> _HOW TO COMPLETE THIS TASK_:
Leave out every picture, then transcribe the rest of the listing exactly.

> _INFORMATION SHOWN_:
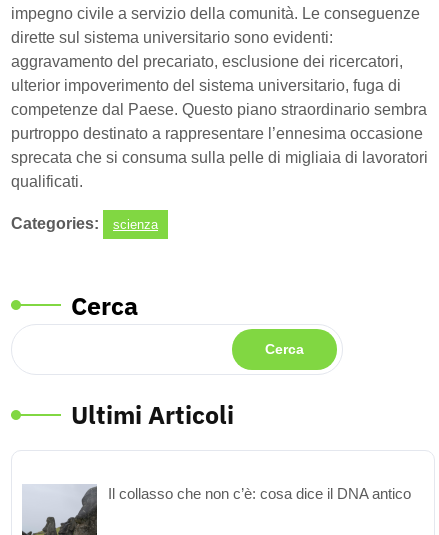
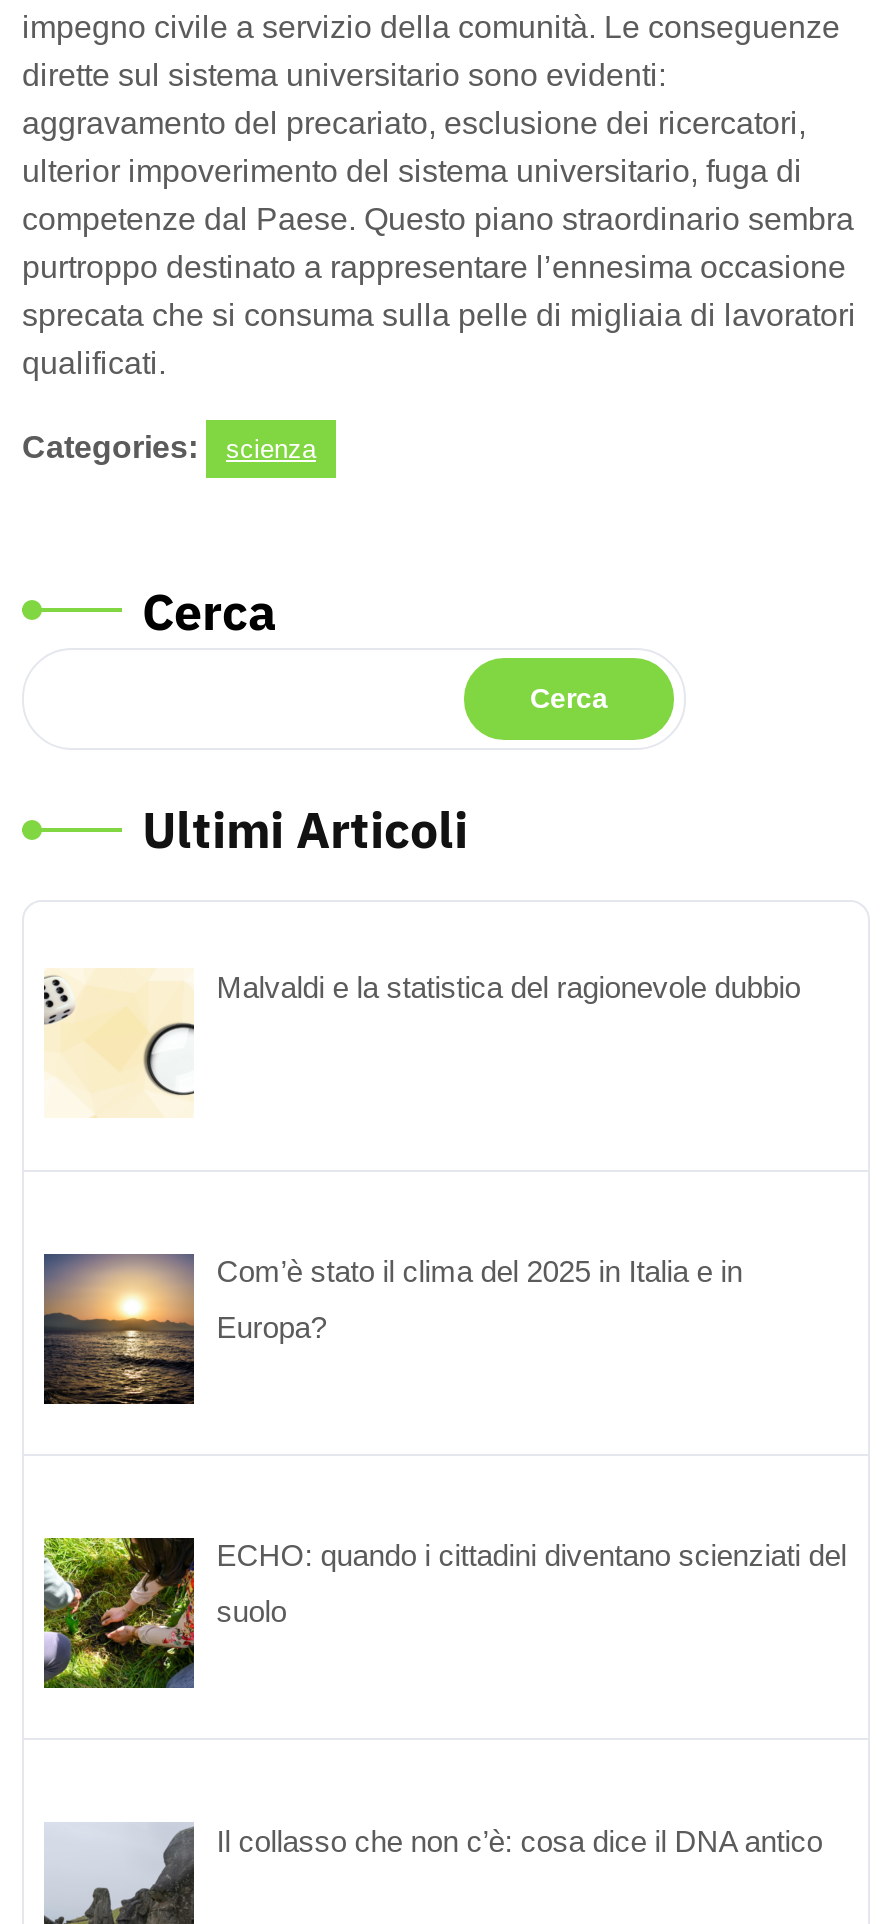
+ [image]
+ Malvaldi e la statistica del ragionevole dubbio

+ [image]
+ Com’è stato il clima del 2025 in Italia e in
+ Europa?

+ [image]
+ ECHO: quando i cittadini diventano scienziati del
+ suolo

> _SOLUTION TO THE PROBLEM_:
+ [image]
+ Malvaldi e la statistica del ragionevole dubbio

+ [image]
+ Com’è stato il clima del 2025 in Italia e in
+ Europa?

+ [image]
+ ECHO: quando i cittadini diventano scienziati del
+ suolo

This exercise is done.